Atualmente, o universo de estudantes deslocados e internacionais ascende a cerca de 227 mil, mas existem apenas 28 mil camas em residências estudantis públicas e privadas, uma diferença que evidencia o desequilíbrio estrutural entre a procura e a capacidade instalada.
Procura continua a crescer
O estudo indica que a procura por alojamento especializado, conhecido internacionalmente como Purpose-Built Student Accommodation (PBSA), continua a aumentar de forma consistente.
Dos 227 mil estudantes que necessitam de alojamento, cerca de 147 mil são estudantes nacionais deslocados, representando aproximadamente 36% do universo do ensino superior em Portugal. A estes juntam-se mais de 80 mil estudantes internacionais, cujo número tem vindo a crescer graças à crescente atratividade das instituições portuguesas.
Segundo a CBRE, fatores como a segurança, a qualidade do ensino superior e um custo de vida relativamente competitivo continuam a tornar Portugal um destino cada vez mais procurado por estudantes estrangeiros.
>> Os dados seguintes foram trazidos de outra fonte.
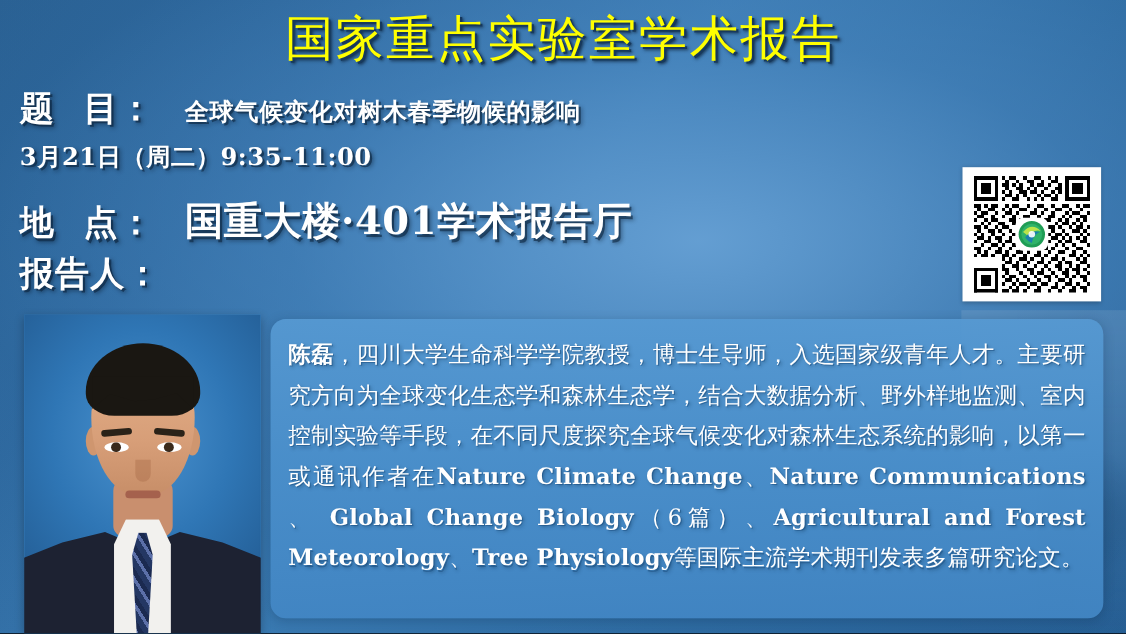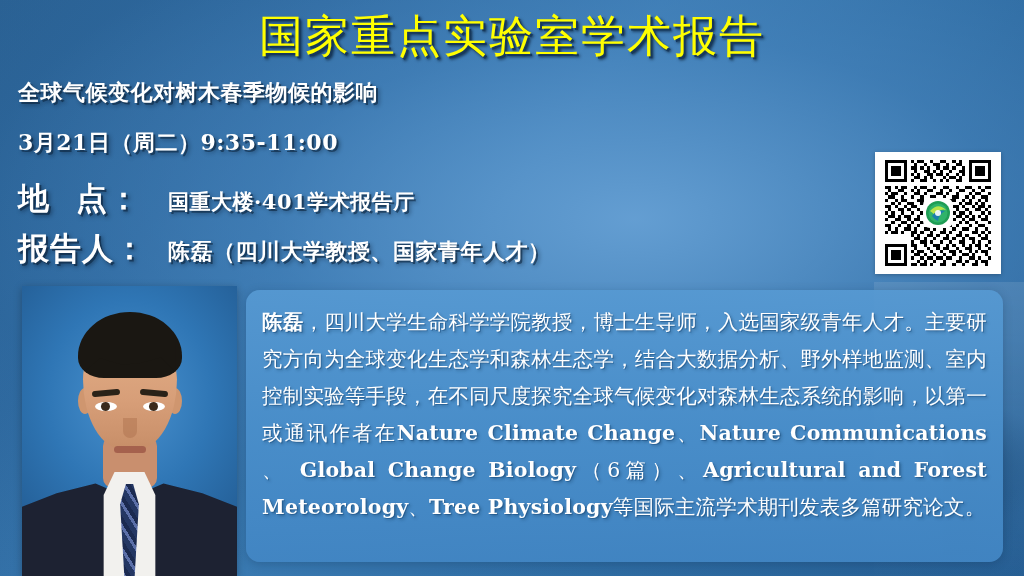--- a/index.html
+++ b/index.html
@@ -88,21 +88,21 @@
   .info-label .sp { display: inline-block; width: 26px; }
   .info-value {
     font-size: 22px;
     font-weight: bold;
     letter-spacing: 0.5px;
     text-shadow: 2px 2px 0 rgba(12,36,62,0.6), 3px 3px 4px rgba(6,20,38,0.45);
     font-family: "DejaVu Serif", "Liberation Serif", serif;
   }
   .info-value.light {
     font-weight: bold;
-    font-size: 21px;
+    font-size: 35px;
   }
 
   
   .qr-wrap {
     position: absolute;
     left: 875px;
     top: 152px;
     width: 126px;
     height: 122px;
     background: #ffffff;
@@ -262,35 +262,35 @@
 
 <div id="poster">
 
   <div class="ghost-landscape"></div>
 
   <div class="title">国家重点实验室学术报告</div>
 
   <div class="info-block">
 
     <div class="info-row">
+      <div class="info-label"><span>题</span><span class="sp"></span><span>目：</span></div>
       <div class="info-value">全球气候变化对树木春季物候的影响</div>
     </div>
 
     <div class="info-row">
       <div class="info-value">3月21日（周二）9:35-11:00</div>
     </div>
 
     <div class="info-row">
       <div class="info-label"><span>地</span><span class="sp"></span><span>点：</span></div>
       <div class="info-value light">国重大楼·401学术报告厅</div>
     </div>
 
     <div class="info-row">
       <div class="info-label"><span>报告人</span><span>：</span></div>
-      <div class="info-value">陈磊（四川大学教授、国家青年人才）</div>
     </div>
 
   </div>
 
   <div class="qr-wrap">
     <div class="qr-inner">
       <svg width="110" height="106" viewBox="0 0 33 33" shape-rendering="crispEdges">
         <rect width="33" height="33" fill="#ffffff"></rect>
         <g fill="#000000">
           <rect x="0" y="0" width="7" height="1"></rect>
119 mil estudantes dependem do mercado de arrendamento
Com apenas 28 mil camas disponíveis em residências universitárias, aproximadamente 119 mil estudantes são obrigados a procurar alojamento no mercado convencional, contribuindo para o aumento da procura por quartos e apartamentos, sobretudo em cidades como Lisboa e Porto.
Mesmo com a entrada prevista de cerca de 3.000 novas camas até 2027, a consultora considera que a expansão será insuficiente para responder ao crescimento da procura, mantendo Portugal entre os países europeus com menor cobertura de alojamento estudantil especializado.
Investimento supera os 1,2 mil milhões de euros
A escassez de oferta tem despertado um forte interesse dos investidores no segmento das residências universitárias.
Desde 2019, Portugal captou cerca de 1,2 mil milhões de euros em investimento neste mercado, sendo 98% desse montante proveniente de capital internacional.
A crescente procura e o reduzido nível de oferta continuam a tornar este segmento um dos mais atrativos do setor imobiliário nacional.
Mercado continua a despertar interesse internacional
Para Igor Borrego, Head of Capital Markets da CBRE Portugal, o mercado nacional apresenta condições muito favoráveis para continuar a crescer.
Segundo o responsável, o forte desequilíbrio entre procura e oferta, aliado ao aumento do número de estudantes internacionais, faz de Portugal um dos mercados europeus com maior potencial de valorização no segmento das residências universitárias.
A CBRE considera que os 1,2 mil milhões de euros investidos nos últimos anos refletem a confiança dos investidores internacionais e demonstram a crescente maturidade deste mercado, embora alerte que será necessário aumentar significativamente a capacidade instalada para responder às necessidades dos estudantes e aliviar a pressão sobre o mercado habitacional convencional.